At the western end, 10 peak services per hour will operate beyond Paddington to serve stations on the GWML as far as Hayes & Harlington, with two continuing to West Drayton, four to Heathrow Airport Terminal 4, two to Maidenhead, and two to Reading.
It is expected that the core section will be served by 20 trains per hour per direction off-peak and at weekends, with reduced early morning and late-evening services to reflect demand.
“Trains will generally be longer and more frequent than the trains they will be replacing into the surface stations at Paddington and Liverpool Street,” explains Smith. “The Elizabeth Line also takes away some of the need to interchange between lines. In future passengers will be travelling through some of the busiest stations instead of getting on or off a train, which saves time and reduces stress.”
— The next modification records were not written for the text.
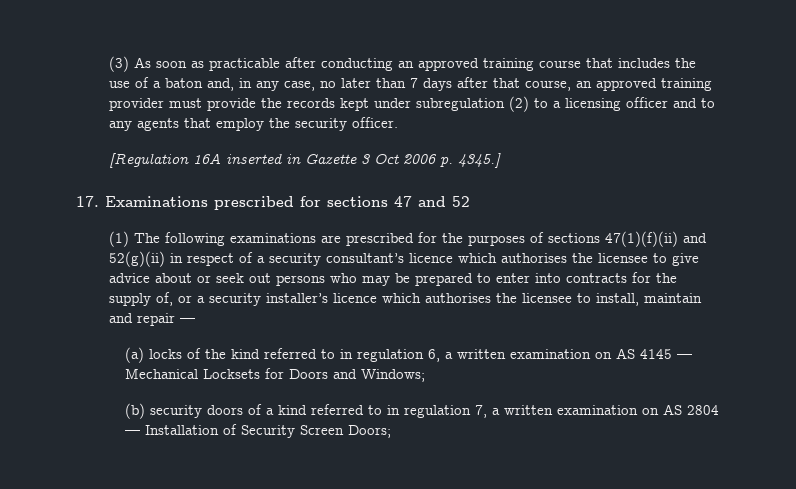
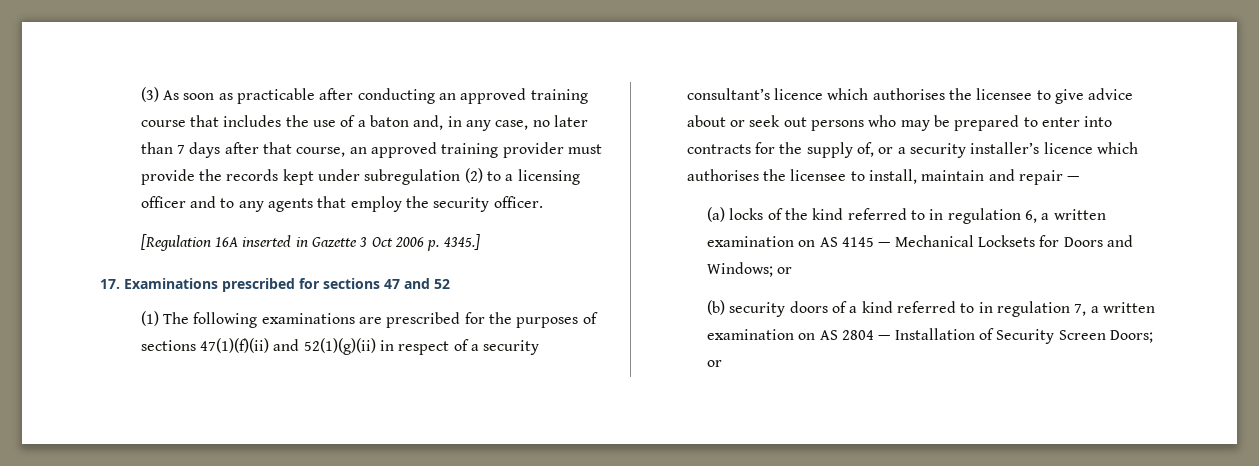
- (1) The following examinations are prescribed for the purposes of sections 47(1)(f)(ii) and 52(g)(ii) in respect of a security consultant’s licence which authorises the licensee to give advice about or seek out persons who may be prepared to enter into contracts for the supply of, or a security installer’s licence which authorises the licensee to install, maintain and repair —
+ (1) The following examinations are prescribed for the purposes of sections 47(1)(f)(ii) and 52(1)(g)(ii) in respect of a security consultant’s licence which authorises the licensee to give advice about or seek out persons who may be prepared to enter into contracts for the supply of, or a security installer’s licence which authorises the licensee to install, maintain and repair —
- (a) locks of the kind referred to in regulation 6, a written examination on AS 4145 — Mechanical Locksets for Doors and Windows;
+ (a) locks of the kind referred to in regulation 6, a written examination on AS 4145 — Mechanical Locksets for Doors and Windows; or
- (b) security doors of a kind referred to in regulation 7, a written examination on AS 2804 — Installation of Security Screen Doors;
+ (b) security doors of a kind referred to in regulation 7, a written examination on AS 2804 — Installation of Security Screen Doors; or

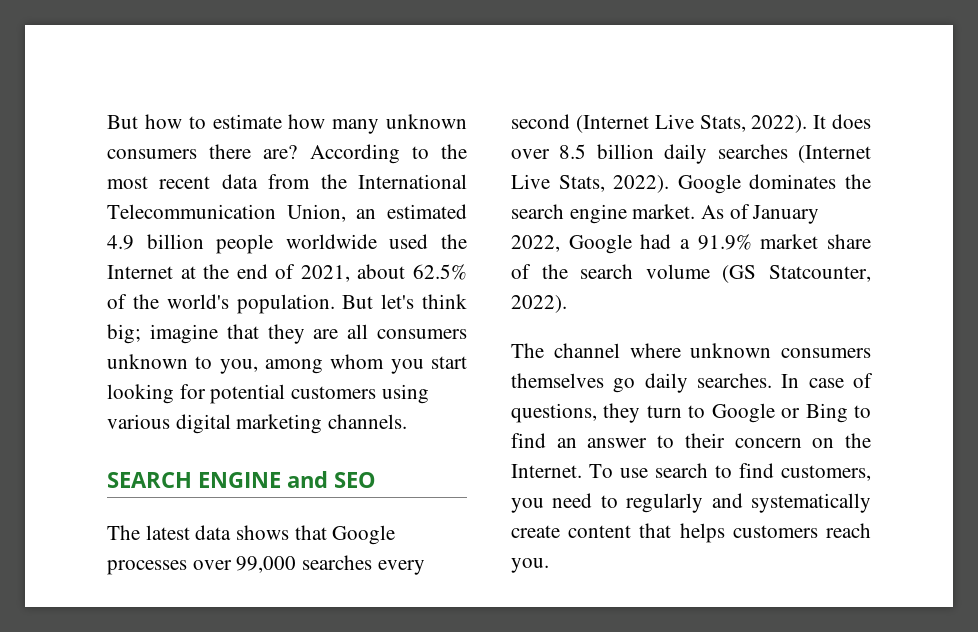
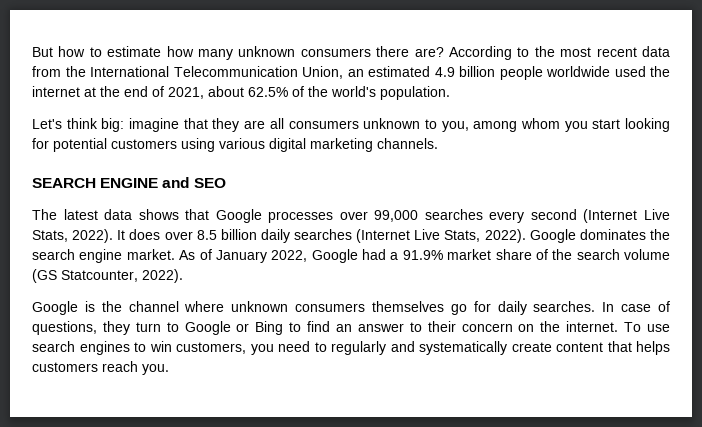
- According to the most recent data from the International Telecommunication Union, an estimated 4.9 billion people worldwide used the Internet at the end of 2021, about 62.5% of the world's population. But let's think big; imagine that they are all consumers unknown to you, among whom you start looking for potential customers using various digital marketing channels.
+ According to the most recent data from the International Telecommunication Union, an estimated 4.9 billion people worldwide used the internet at the end of 2021, about 62.5% of the world's population.
+ Let's think big: imagine that they are all consumers unknown to you, among whom you start looking for potential customers using various digital marketing channels.
- The channel where unknown consumers themselves go daily searches.
+ Google is the channel where unknown consumers themselves go for daily searches.
- In case of questions, they turn to Google or Bing to find an answer to their concern on the Internet.
+ In case of questions, they turn to Google or Bing to find an answer to their concern on the internet.
- To use search to find customers, you need to regularly and systematically create content that helps customers reach you.
+ To use search engines to win customers, you need to regularly and systematically create content that helps customers reach you.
Bombardier will maintain the trains at a purpose-built 33-track depot at Old Oak Common in west London under a 32-year fleet servicing contract. By October the main depot building had been erected, tracklaying had been completed and electrification work was underway.
The 850-strong workforce is also taking shape. TfL has begun the process of recruiting around 200 signalling, control and maintenance staff. Smith says around 300 new drivers will be recruited to the industry by MTR Crossrail also recruited more than 600 apprentices for the construction phase of the project.
Seven years after construction began, London’s new railway is beginning to emerge from behind the hoardings and in the next six months passengers travelling into the capital from the east will get their first taste of the new trains that will provide a single-seat ride across the city. With London’s population forecast to increase by 12.6% by 2025, the Elizabeth Line will play a vital role in keeping a growing city on-the-move.